PROMISE: Prompt-Attentive Hierarchical Contrastive Learning for Robust Cross-Modal Representation with Missing Modalities
Jiajun Chen, Sai Cheng, Yutao Yuan, Yirui Zhang, Haitao Yuan, Peng Peng, Yi Zhong
TL;DR
PROMISE tackles the problem of degraded cross-modal representations when modalities are missing by integrating a Prompt Attention mechanism with modality-specific prompts and a hierarchical, dual-level contrastive framework. The Fusion-driven Nexus Contrastive Learning (FNCL) and Cohesion-driven Core Contrastive Learning (CCCL) jointly enforce cross-modal alignment and intra-modal discriminability, respectively, while a frozen encoder backbone provides stable representations. Across benchmarks with varying missing-patterns, PROMISE consistently outperforms state-of-the-art baselines, and ablations confirm the necessity of both FNCL and CCCL for robustness. The approach yields strong semantic consistency between available and reconstructed modalities and demonstrates practical potential for real-world multimodal systems subject to data incompleteness.
Abstract
Multimodal models integrating natural language and visual information have substantially improved generalization of representation models. However, their effectiveness significantly declines in real-world situations where certain modalities are missing or unavailable. This degradation primarily stems from inconsistent representation learning between complete multimodal data and incomplete modality scenarios.
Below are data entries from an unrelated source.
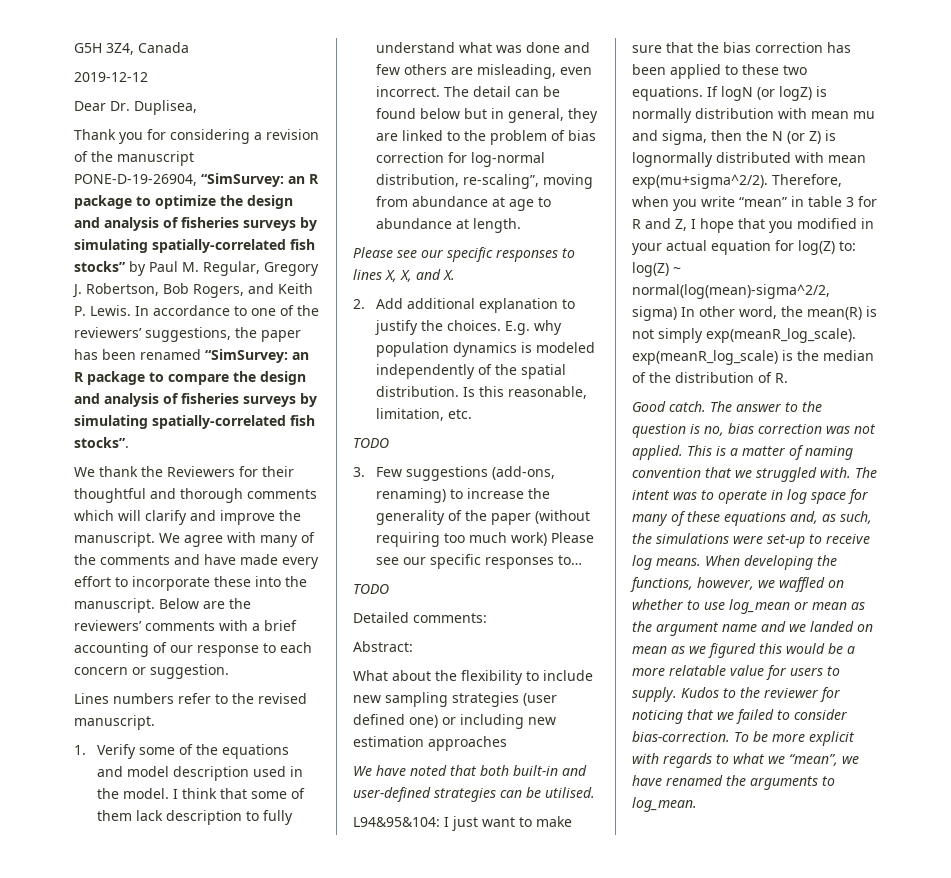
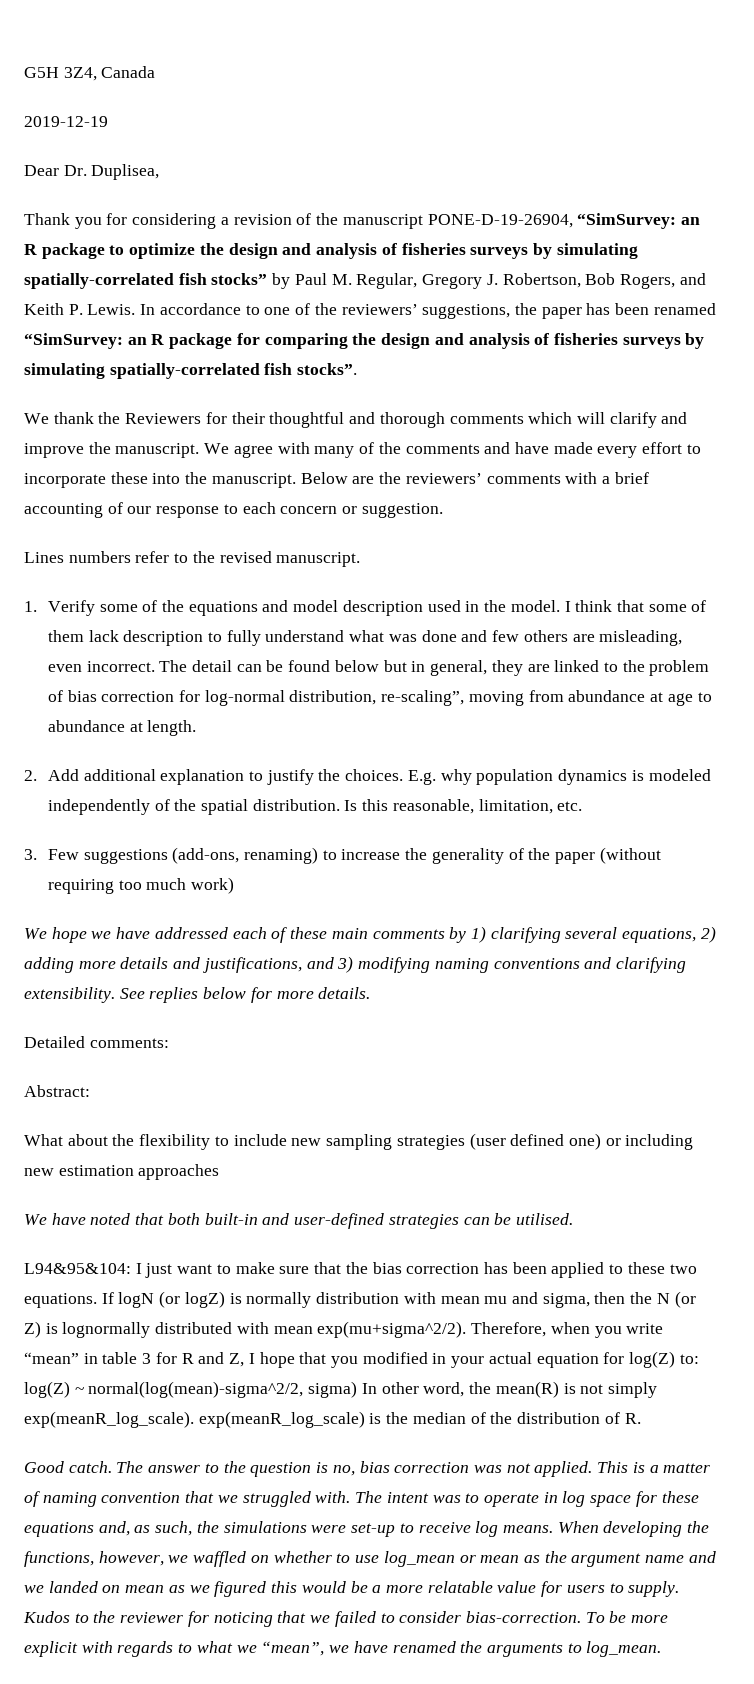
- 2019-12-12
+ 2019-12-19
- In accordance to one of the reviewers’ suggestions, the paper has been renamed “SimSurvey: an R package to compare the design and analysis of fisheries surveys by simulating spatially-correlated fish stocks”.
+ In accordance to one of the reviewers’ suggestions, the paper has been renamed “SimSurvey: an R package for comparing the design and analysis of fisheries surveys by simulating spatially-correlated fish stocks”.
- Please see our specific responses to lines X, X, and X.
  Is this reasonable, limitation, etc.
- TODO
- 3. Few suggestions (add-ons, renaming) to increase the generality of the paper (without requiring too much work) Please see our specific responses to…
- TODO
+ 3. Few suggestions (add-ons, renaming) to increase the generality of the paper (without requiring too much work)
+ We hope we have addressed each of these main comments by 1) clarifying several equations, 2) adding more details and justifications, and 3) modifying naming conventions and clarifying extensibility. See replies below for more details.
- The intent was to operate in log space for many of these equations and, as such, the simulations were set-up to receive log means.
+ The intent was to operate in log space for these equations and, as such, the simulations were set-up to receive log means.

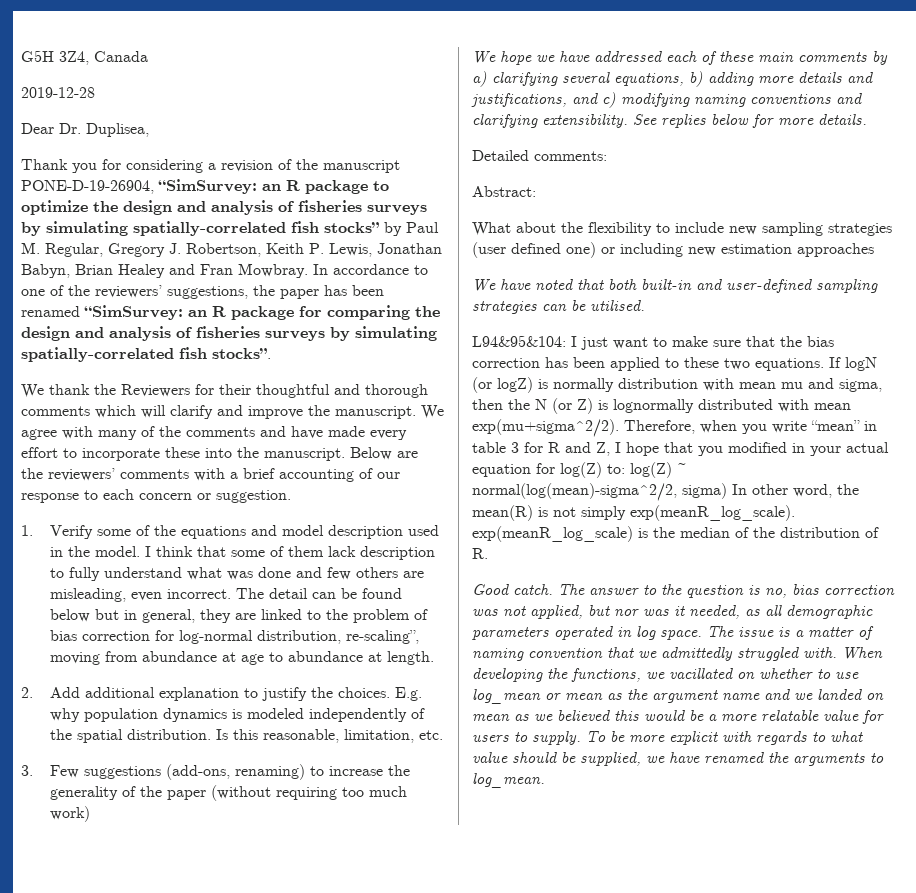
- 2019-12-19
+ 2019-12-28
- Thank you for considering a revision of the manuscript PONE-D-19-26904, “SimSurvey: an R package to optimize the design and analysis of fisheries surveys by simulating spatially-correlated fish stocks” by Paul M. Regular, Gregory J. Robertson, Bob Rogers, and Keith P. Lewis.
+ Thank you for considering a revision of the manuscript PONE-D-19-26904, “SimSurvey: an R package to optimize the design and analysis of fisheries surveys by simulating spatially-correlated fish stocks” by Paul M. Regular, Gregory J. Robertson, Keith P. Lewis, Jonathan Babyn, Brian Healey and Fran Mowbray.
- Lines numbers refer to the revised manuscript.
- We hope we have addressed each of these main comments by 1) clarifying several equations, 2) adding more details and justifications, and 3) modifying naming conventions and clarifying extensibility.
+ We hope we have addressed each of these main comments by a) clarifying several equations, b) adding more details and justifications, and c) modifying naming conventions and clarifying extensibility.
- We have noted that both built-in and user-defined strategies can be utilised.
+ We have noted that both built-in and user-defined sampling strategies can be utilised.
- The answer to the question is no, bias correction was not applied. This is a matter of naming convention that we struggled with.
+ The answer to the question is no, bias correction was not applied, but nor was it needed, as all demographic parameters operated in log space. The issue is a matter of naming convention that we admittedly struggled with.
- The intent was to operate in log space for these equations and, as such, the simulations were set-up to receive log means.
- When developing the functions, however, we waffled on whether to use log_mean or mean as the argument name and we landed on mean as we figured this would be a more relatable value for users to supply.
+ When developing the functions, we vacillated on whether to use log_mean or mean as the argument name and we landed on mean as we believed this would be a more relatable value for users to supply.
- Kudos to the reviewer for noticing that we failed to consider bias-correction.
- To be more explicit with regards to what we “mean”, we have renamed the arguments to log_mean.
+ To be more explicit with regards to what value should be supplied, we have renamed the arguments to log_mean.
Existing approaches typically address missing modalities through relatively simplistic generation methods, yet these approaches fail to adequately preserve cross-modal consistency, leading to suboptimal performance. To overcome this limitation, we propose a novel multimodal framework named PROMISE, a PROMpting-Attentive HIerarchical ContraStive LEarning approach designed explicitly for robust cross-modal representation under conditions of missing modalities. Specifically, PROMISE innovatively incorporates multimodal prompt learning into a hierarchical contrastive learning framework, equipped with a specially designed prompt-attention mechanism. This mechanism dynamically generates robust and consistent representations for scenarios where particular modalities are absent, thereby effectively bridging the representational gap between complete and incomplete data. Extensive experiments conducted on benchmark datasets, along with comprehensive ablation studies, clearly demonstrate the superior performance of PROMISE compared to current state-of-the-art multimodal methods.